En 1930, el editor alemán Kurt Enoch funda Albatross. En 1935, surge en Inglaterra Penguin y, en 1939, el empresario Robert de Gral crea en Estados Unidos la editorial Pocket Books. El formato, barato y accesible, arrasó en el mercado. Los libros de bolsillo comenzaron a comercializarse en quioscos, farmacias, gasolineras o estaciones de tren acercando la cultura a las clases media y media-baja.

Sobre todo en Norteamérica, uno de los géneros que mejor encajó con el nuevo formato fue la narrativa de consejos. La psicología se convirtió en una industria cultural emergente de pingües beneficios, saltó a las calles y se incorporó al saber popular.
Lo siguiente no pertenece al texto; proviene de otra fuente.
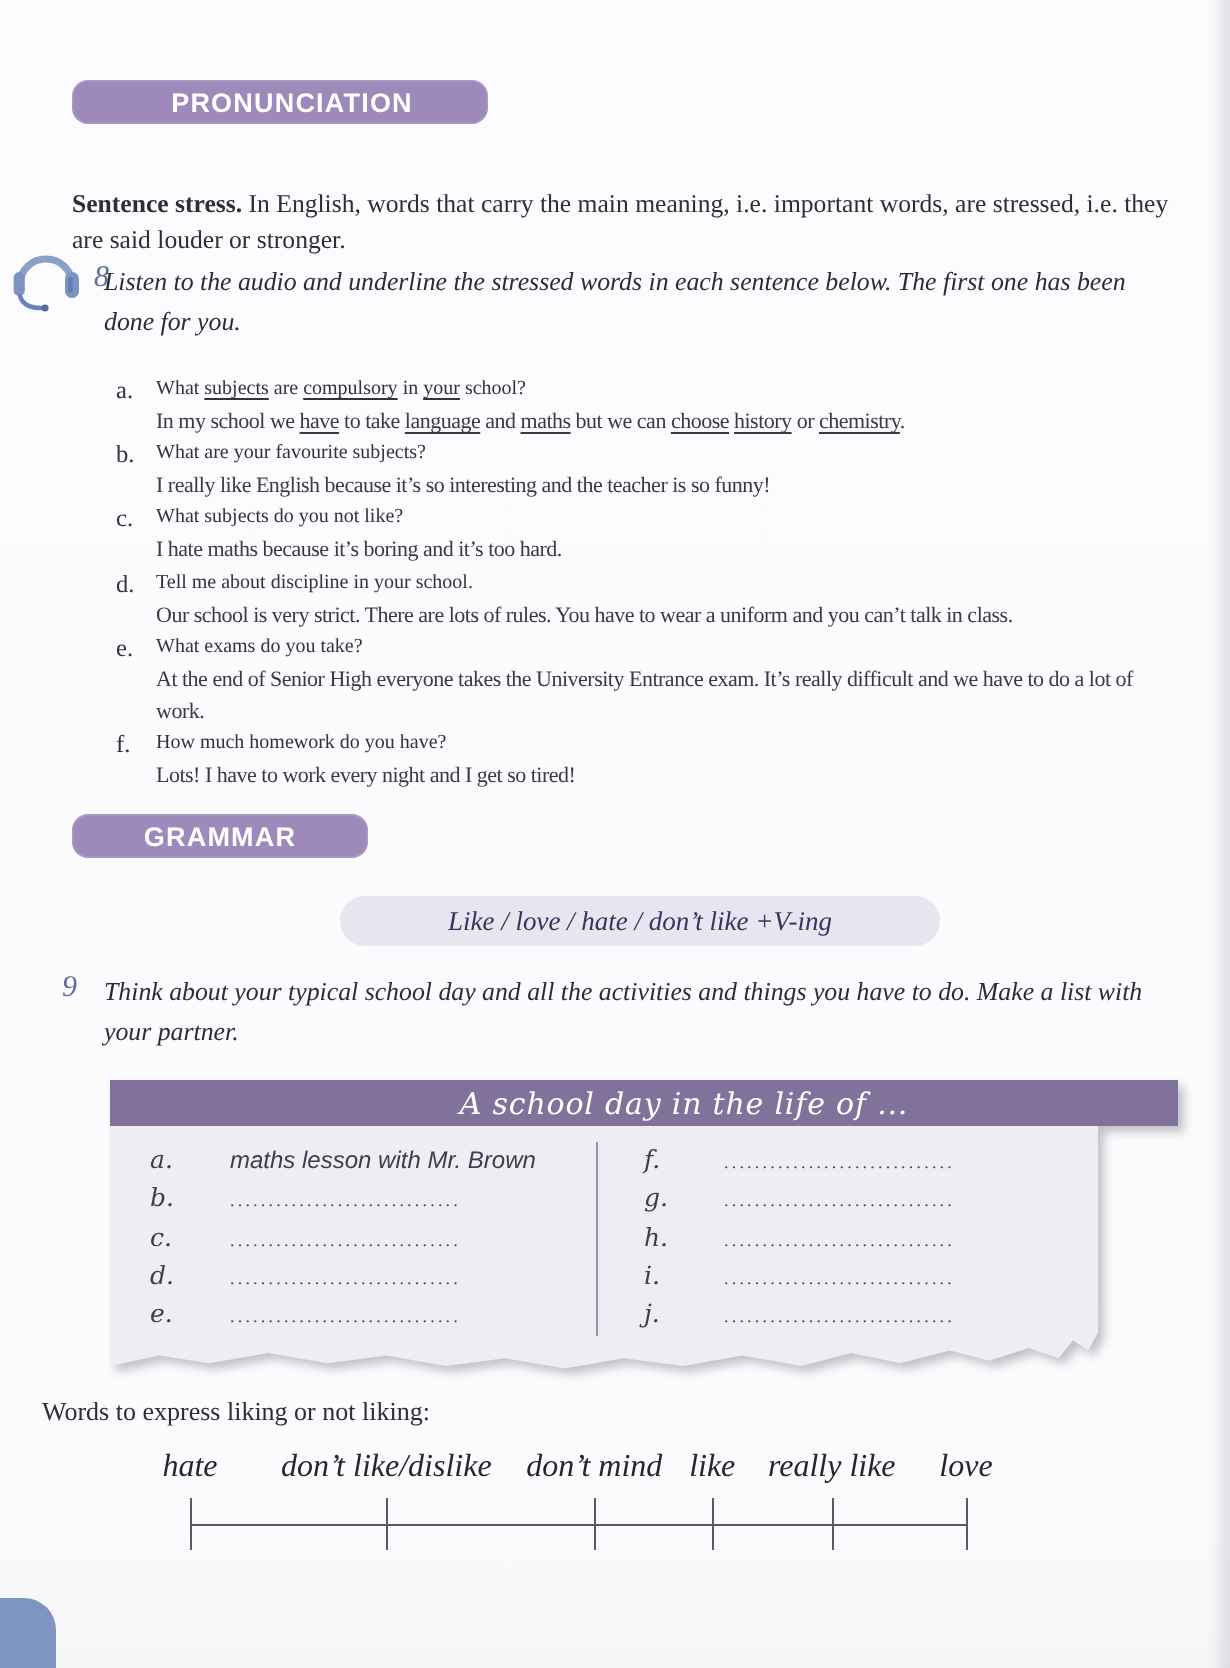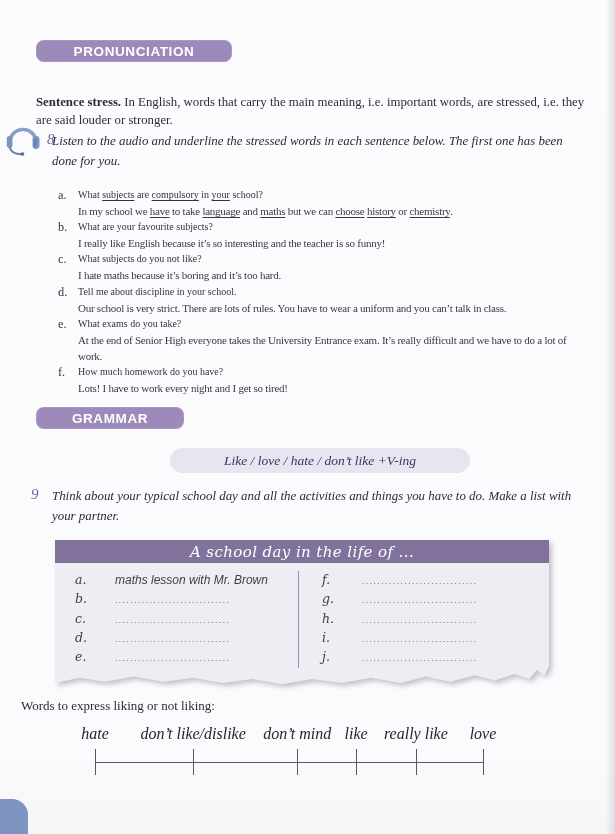--- a/index.html
+++ b/index.html
@@ -76,7 +76,7 @@
 
 <div class="page">
 
-  <div class="badge badge-pron" style="background: rgb(157, 137, 186);">
+  <div class="badge badge-pron" style="background: rgb(157, 137, 186); padding-left: 12px;">
     <span>PRONUNCIATION</span>
   </div>
 

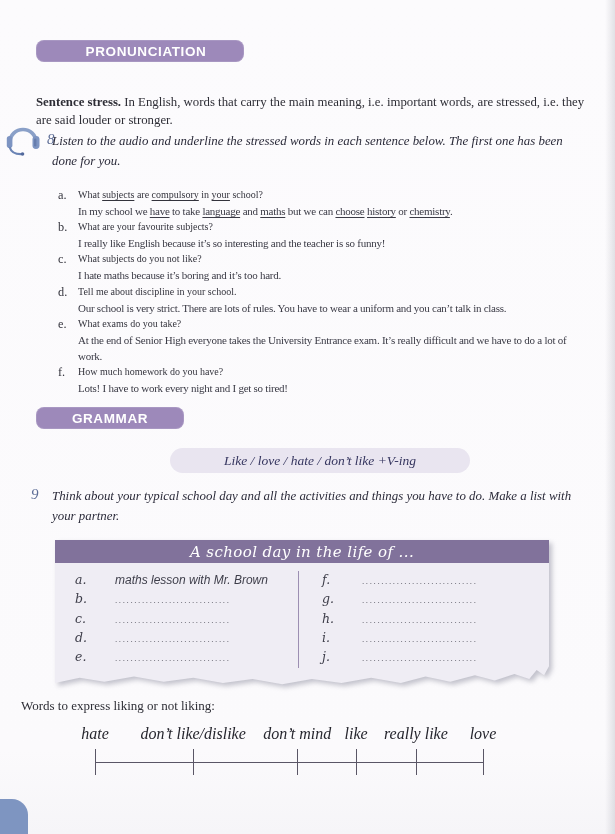--- a/index.html
+++ b/index.html
@@ -167,7 +167,7 @@
   <div class="ex-instr ex9-instr">Think about your typical school day and all the activities and things you have to do. Make a list with your partner.</div>
 
   <div class="paper">
-    <div class="paper-head" style="background: rgb(129, 114, 155);">A school day in the life of ...</div>
+    <div class="paper-head" style="background: rgb(129, 114, 155); padding-left: 40px;">A school day in the life of ...</div>
     <div class="paper-body" style="background: rgb(239, 237, 244);">
       <div class="paper-col paper-col-left" id="table-left">
           <div class="paper-row">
Junto a las tesis psicoanalíticas, comenzaron a difundirse masivamente otras menos deterministas. La teoría de la autorrealización, de Abraham Maslow,  fue protagonista indiscutible a partir de los cincuenta. Maslow mantenía que, según se satisfacen las necesidades básicas, los seres humanos desarrollamos necesidades y deseos cada vez más elevados hasta llegar a la autorrealización, el alcanzable estado mental ideal al que, teóricamente, se debe aspirar.

La atractiva idea de que la felicidad es posible tuvo un éxito inmediato. Surgieron cientos de escritores que recogieron el testigo y propusieron vías para llegar a ese bienestar espiritual: aprender a amarse uno mismo, no juzgar si no se quiere ser juzgado, que toda culpa es mala, encontrar tu diosa interior, plantar un árbol... y cientos de consejos más, expresados como verdades pseudocientíficas lo suficientemente genéricas como para satisfacer a todos los públicos y utilizando un lenguaje pretendidamente
terapéutico y neutral.

Los dorados años sesenta

Fue el comienzo de los libros de autoayuda que vivieron su mayor esplendor en los sesenta, época dorada del viaje interior. Los no realizados se convirtieron en sujetos incompletos que había que arreglar. Las emociones pasaron del ámbito privado a objetos que debían ser pensados, expresados, discutidos, debatidos, negociados e, incluso, justificados. Se expulsó el dolor psíquico de la experiencia humana gracias a la bioquímica.

Ahí estaba. Era el nacimiento de un nuevo tipo de ser humano, centrado en el propio yo e integrado en un modelo emocional capitalista e individualista, que aún continúa en plena vigencia. Lo llamó Homo Sentimentalis... al que cualquiera puede ponerle cara de Woody Allen.